Did you hear there's a rugby game this weekend?

And not one involving everyone associated with the Chiefs racing their way to the moralistic bottom?

Yes, it's true, tonight in Wellington, the tournament that has occupied our sporting attention for the last six months will reach its thrilling climax. Apparently.

In fairness to most casual fans, it would be easy to have forgotten all about the Super Rugby final, after a week in which the All Blacks entered camp, yet another short-form tournament was launched and one of the competition's most well-regarded franchises steadily imploded.


Given all that's transpired in the seven days since the Hurricanes and Lions booked their final berths, it's been understandably difficult for Super Rugby to snatch a sliver of publicity. But the competition has hardly helped itself.

Super Bowl week, this ain't. Hell, the hype ahead of what should be the biggest non-international in this country is incomparable to NRL grand final week.

We can - often justifiably - scoff at the contrivance of the pre-match histrionics in those leagues, but both know they're in the entertainment business and both know how to make the most of their annual close-up.

Our national sport should take note from the way those oval-ball games build momentum before their showpieces.

Where rugby seems satisfied as soon as the the sold-out sign is attached to the gate, other codes seize their opportunity to gain undivided attention, setting their sights on much more than ticket revenue.

Like, for example, drawing new fans and keeping in thrall the regulars. Like providing a memorable experience to those who weren't lucky enough to snare a ticket. Like creating a bit of anticipation for the last game of the season.

Part of Super Rugby's problem has been beyond the competition's control, at least since the first Chief bombed his way into a Waikato hot pool. No one could have foreseen a seemingly model outfit turning into a team version of Tiger Woods. But has the competition attempted anything to switch the focus from one of rugby's darkest elements to ostensibly its brightest?

And that wouldn't have been about scrambling for ideas once the Chiefs started unravelling. It would have been about planning a series of events long before Michael Allardice showed the LGBT awareness of Mike Pence.

Yes, the NFL and NRL have the advantage of knowing in advance which city will host their final, but Super Rugby's theoretical festivities never needed a city-wide shut-down and a street parade. (Save that for next week in Johannesburg.)

Look at something as simplistic as the NRL's grand final breakfast, a beloved tradition in which the teams and coaches gather to break bread a few days before the match. Or perhaps replicate the fan engagement activities hosted at Darling Harbour in the days leading up to kickoff.

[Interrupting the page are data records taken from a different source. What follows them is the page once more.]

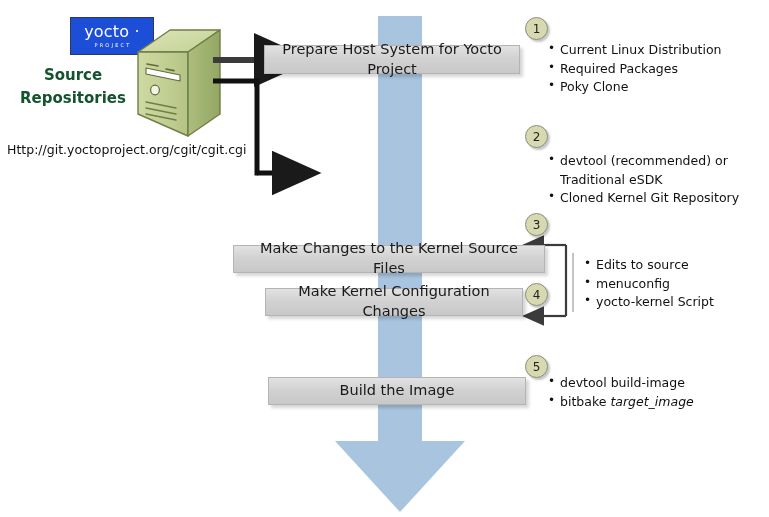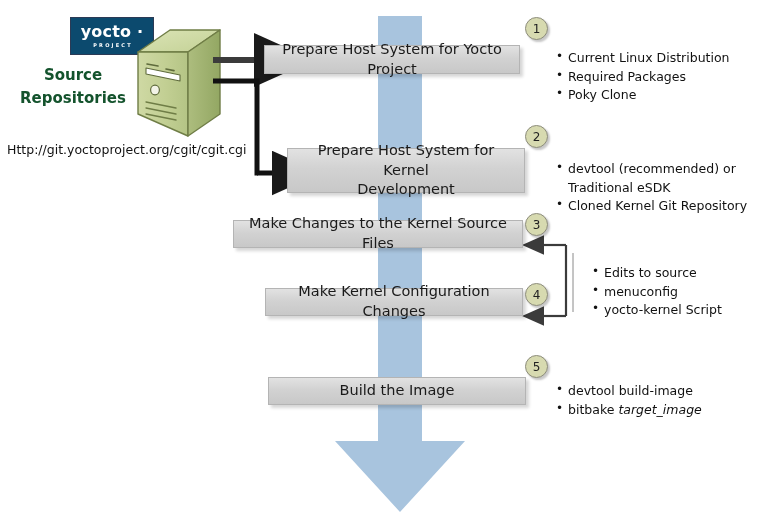--- a/index.html
+++ b/index.html
@@ -25,14 +25,13 @@
     top: 17px;
     width: 84px;
     height: 38px;
-    background: #0c4a6e;
+    background: #1d4ed8;
     border: 1px solid #2b3a55;
     box-sizing: border-box;
     display: flex;
     flex-direction: column;
     align-items: center;
     justify-content: center;
-    font-weight: bold;
   }
   .logo-main {
     color: #ffffff;

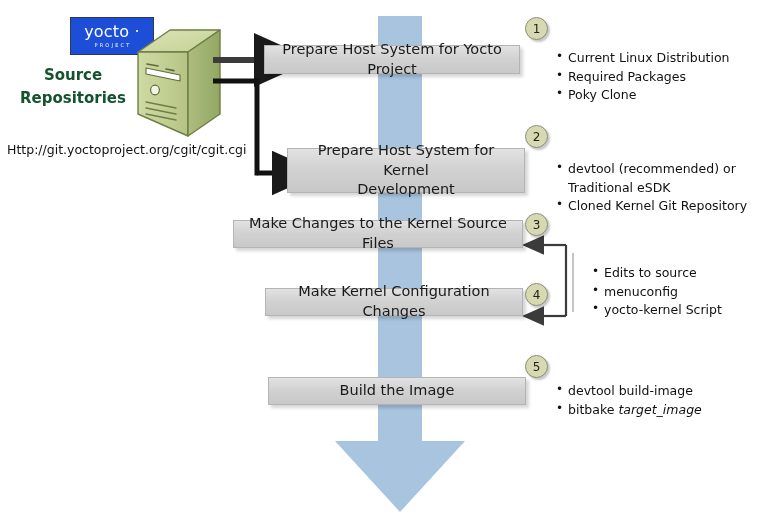--- a/index.html
+++ b/index.html
@@ -132,7 +132,7 @@
     line-height: 1.48;
   }
   .bullets ul {
-    margin: 8px;
+    margin: 0;
     padding: 0;
     list-style: none;
   }

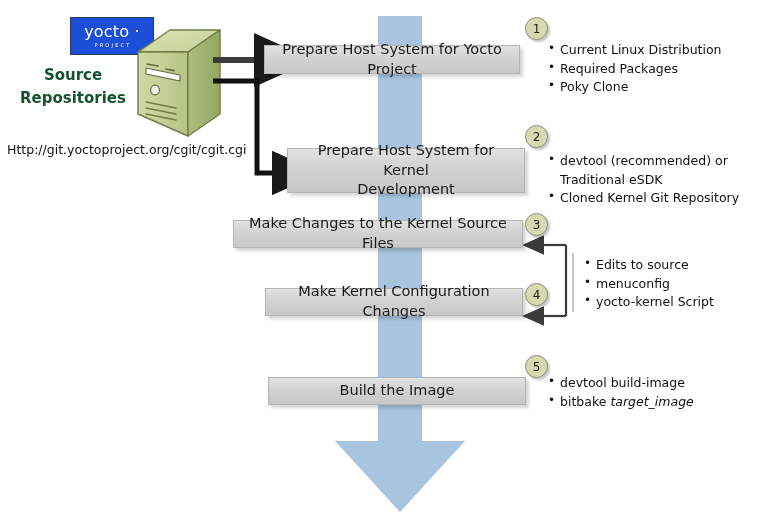--- a/index.html
+++ b/index.html
@@ -262,10 +262,6 @@
     </ul>
   </div>
 
-  <div class="pbox" style="left:287px; top:148px; width:238px; height:45px; flex-direction:column;">
-    <span>Prepare Host System for Kernel</span>
-    <span>Development</span>
-  </div>
   <div class="badge" style="left:525px; top:125px;">
     <span>2</span>
   </div>

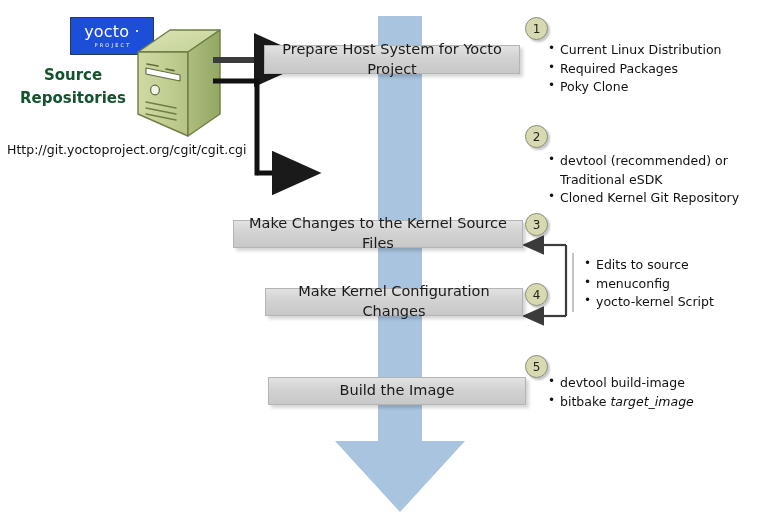--- a/index.html
+++ b/index.html
@@ -275,7 +275,7 @@
     </ul>
   </div>
 
-  <div class="pbox" style="left:233px; top:220px; width:290px; height:28px;">
+  <div class="pbox" style="left:233px; top:245px; width:312px; height:28px;">
     <span>Make Changes to the Kernel Source Files</span>
   </div>
   <div class="badge" style="left:525px; top:213px;">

Or how about stealing the Super Bowl's media day, when every single player is made available to reporters ranging from the serious to the silly. New Zealand might be a little small for Lions reserve prop Corne Fourie to field too many requests, but a scaled-down version would be a damn sight better than what happened on Wednesday, when both teams turned silent three days before the final.

How can the competition possibly grow through that approach? Maybe it's content with its lot; a full house at the Cake Tin and prominent coverage in the 48 hours around the game.

But in a world in which Super Bowl Sunday stops a nation and the NRL grand final does the same to at least two states, Super Rugby's denouement remains merely a blip on the rugby-filled radar.